At this point, we need to start looking at the possibility that the recovery is still trying to get off the ground.
At this point, we need to start looking at the possibility that the recovery is still trying to get off the ground. I do believe at this point it’s likely that we will have to see some type of decision made because quite frankly the Japanese Yen still has the specter of the Bank of Japan forcing its bond yields down. This is printing yen and bringing it into the market so that obviously is a bad look for the currency. I do think that given enough time we will see that come back into the forefront.
Currently, it’s all about all the cheap and free money that Wall Street is still expecting to come about.
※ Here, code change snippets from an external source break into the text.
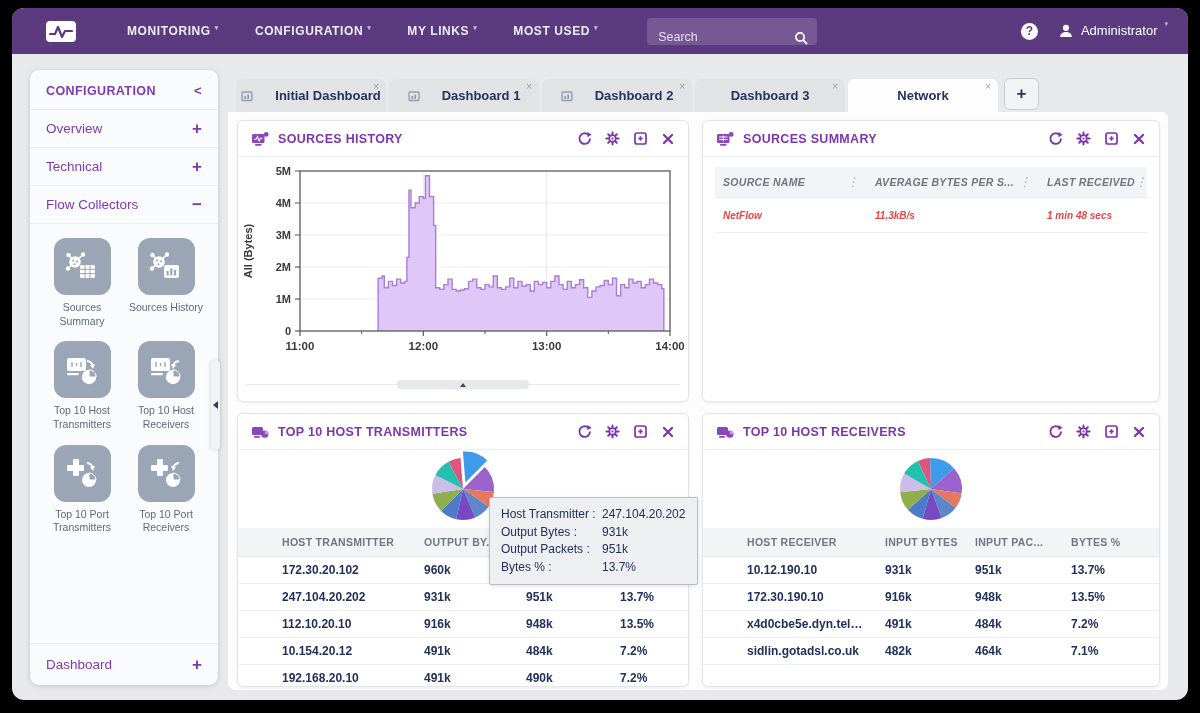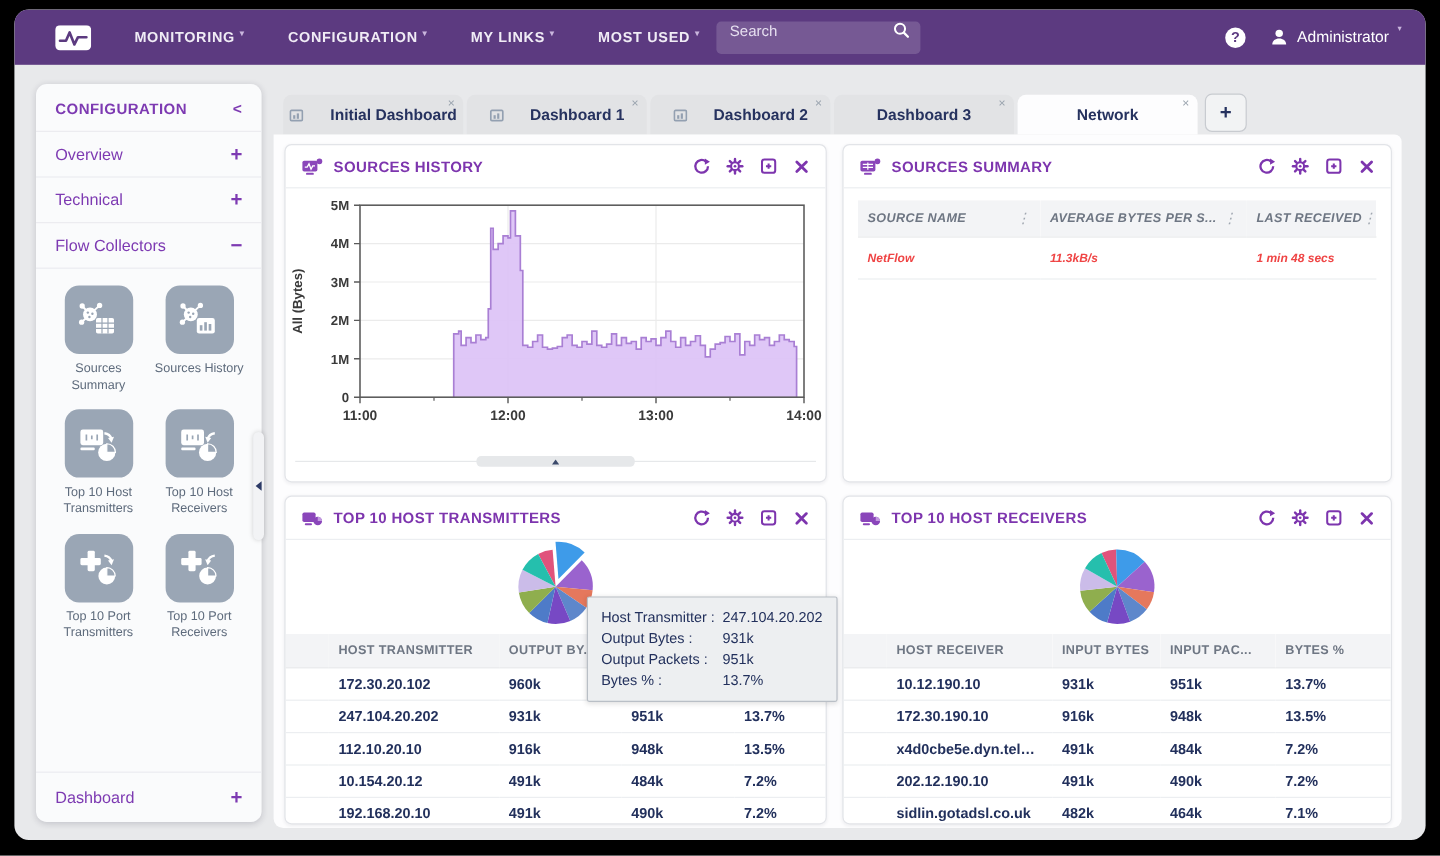"MONITORING" .navbar { gap: none -> 15px }
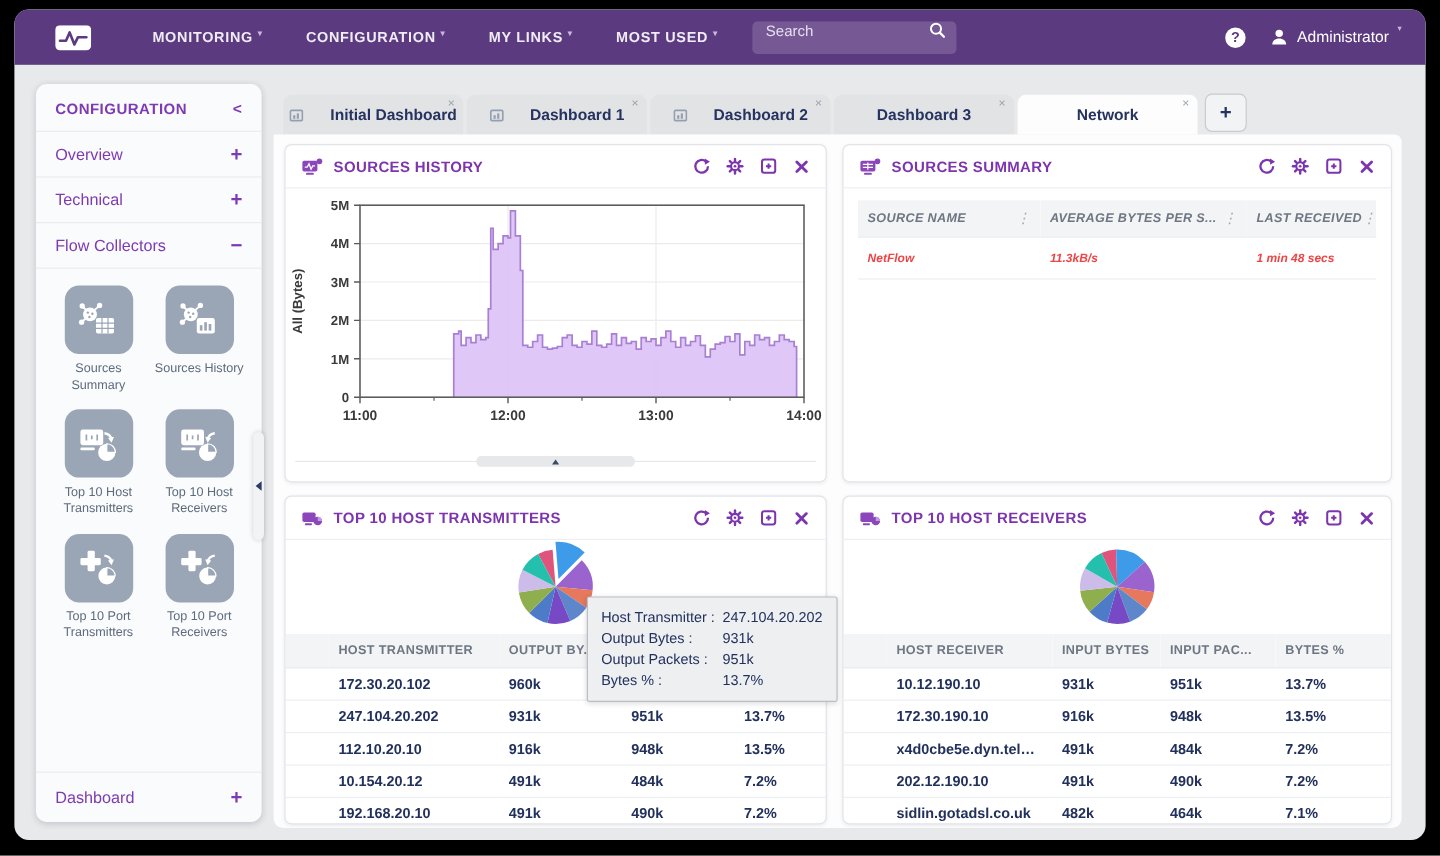"Search" .search-box { align-items: flex-start -> flex-end; margin-left: 14px -> 34px }
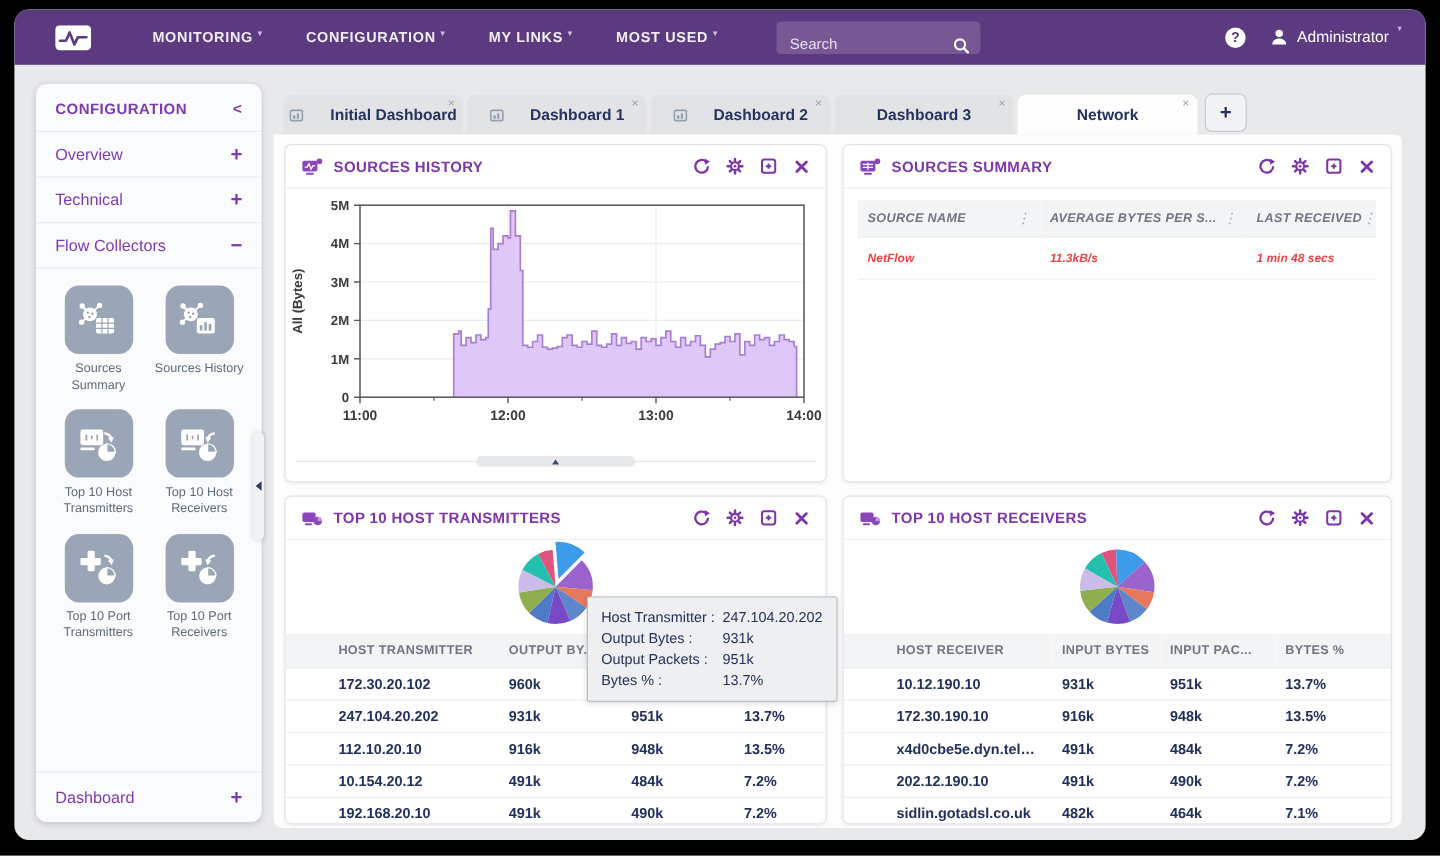"202.12.190.10" tr { html: <tr> <td><span></span></td> <td>202.12.190.10</td> <td>491k</td> <td>490k</td> <td>7.2%</td> </tr> -> none }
After all, we have an entire generation of traders that have made a nice living for the last 14 years based upon cheap money, and now they have no idea how to react. The idea is that they are going to “force the Fed” into doing what they wanted to. In the past, this trick has worked but right now it looks as if the Federal Reserve is not willing to buckle quite yet. Inflation still rages in the United States, and therefore it’s difficult to get overly bullish on risk appetite over the longer term.
Yields have dropped across the world, and that has alleviated some of the pressure on the Bank of Japan, which is shown on this chart. However, as soon as is yields pick back up, this is a pair that will more likely than not continue to go much higher. Because of this, you need to keep an eye on the 10-year note, and of course the US dollar itself. On the other hand, if the Federal Reserve blanks and finally gives Wall Street what it wants, this pair is going to absolutely implode to the downside.